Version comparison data
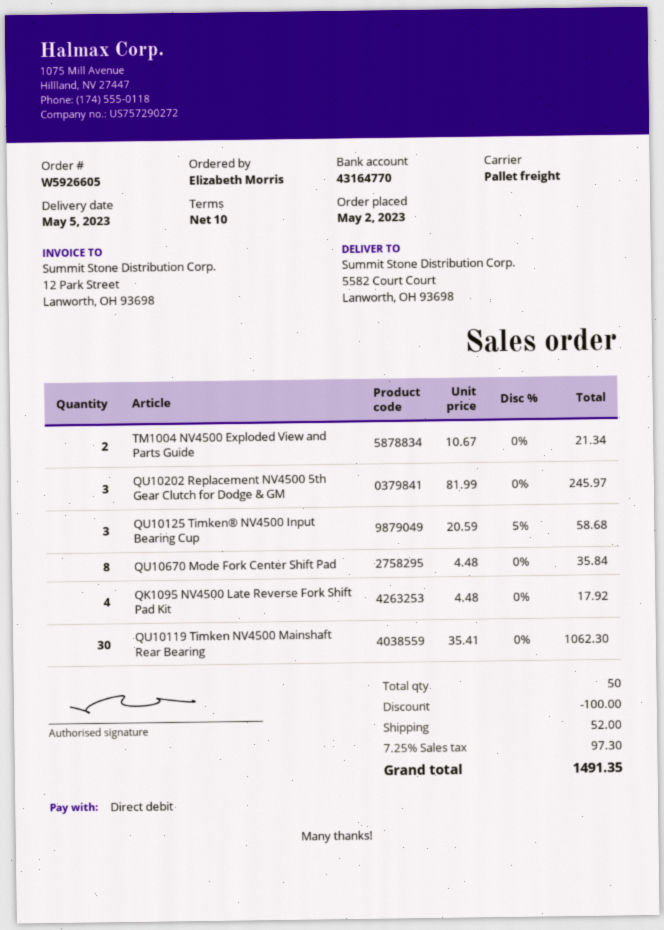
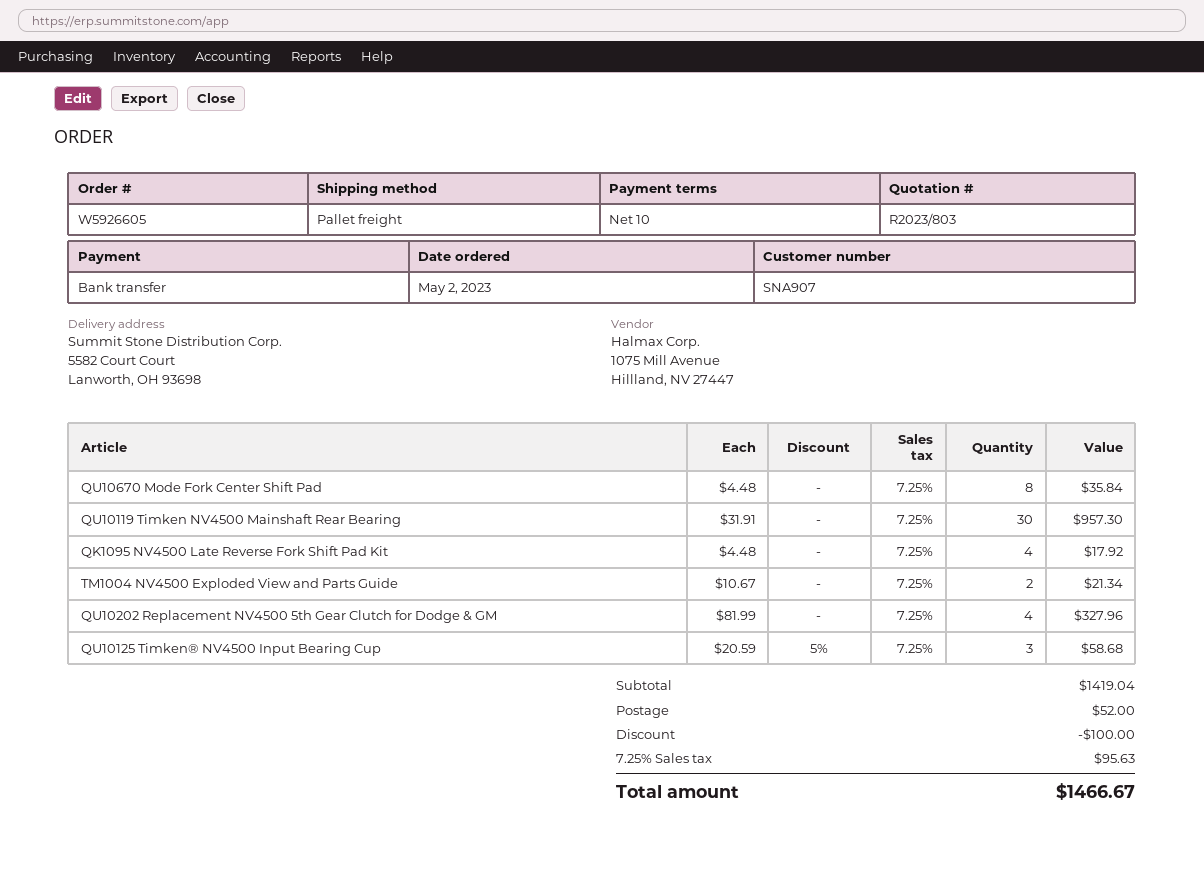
payment method: direct debit -> bank transfer
QU10202 Replacement NV4500 5th Gear Clutch for Dodge & GM: 3 x 81.99 = 245.97 -> 4 x 81.99 = 327.96
QU10119 Timken NV4500 Mainshaft Rear Bearing: 30 x 35.41 = 1062.30 -> 30 x 31.91 = 957.30
tax: 7.25% = 97.30 -> 7.25% = 95.63
total: 1491.35 -> 1466.67

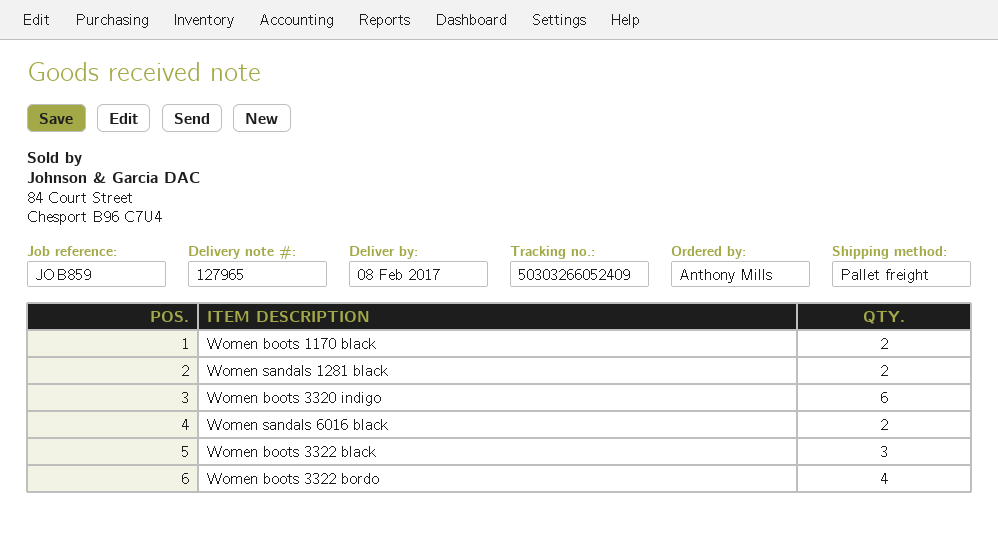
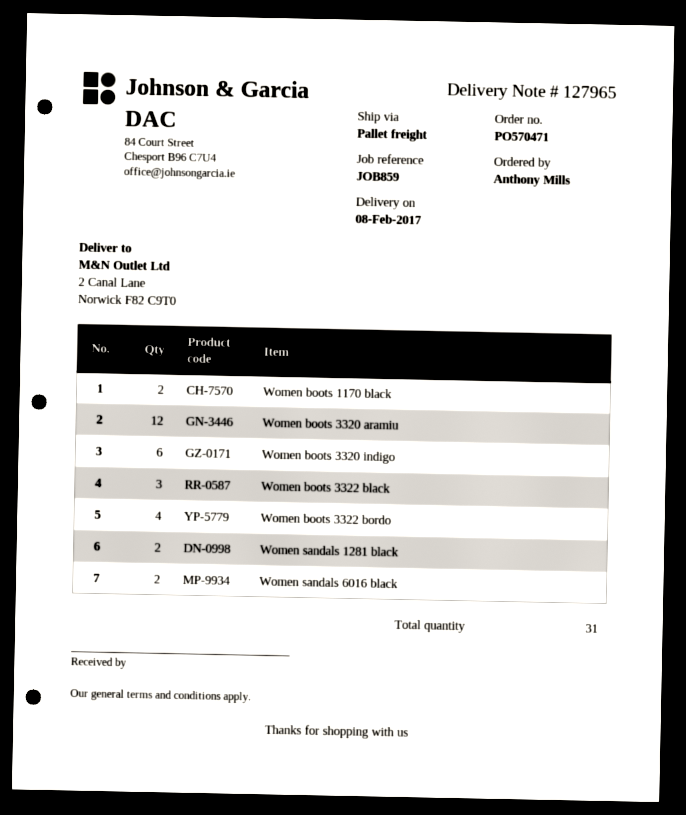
Women boots 3320 aramiu: none -> 12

**Task to complete:** The reply should hold every record, unchanged, and no pictures.

**Solution below:**
payment method: direct debit -> bank transfer
QU10202 Replacement NV4500 5th Gear Clutch for Dodge & GM: 3 x 81.99 = 245.97 -> 4 x 81.99 = 327.96
QU10119 Timken NV4500 Mainshaft Rear Bearing: 30 x 35.41 = 1062.30 -> 30 x 31.91 = 957.30
tax: 7.25% = 97.30 -> 7.25% = 95.63
total: 1491.35 -> 1466.67

Women boots 3320 aramiu: none -> 12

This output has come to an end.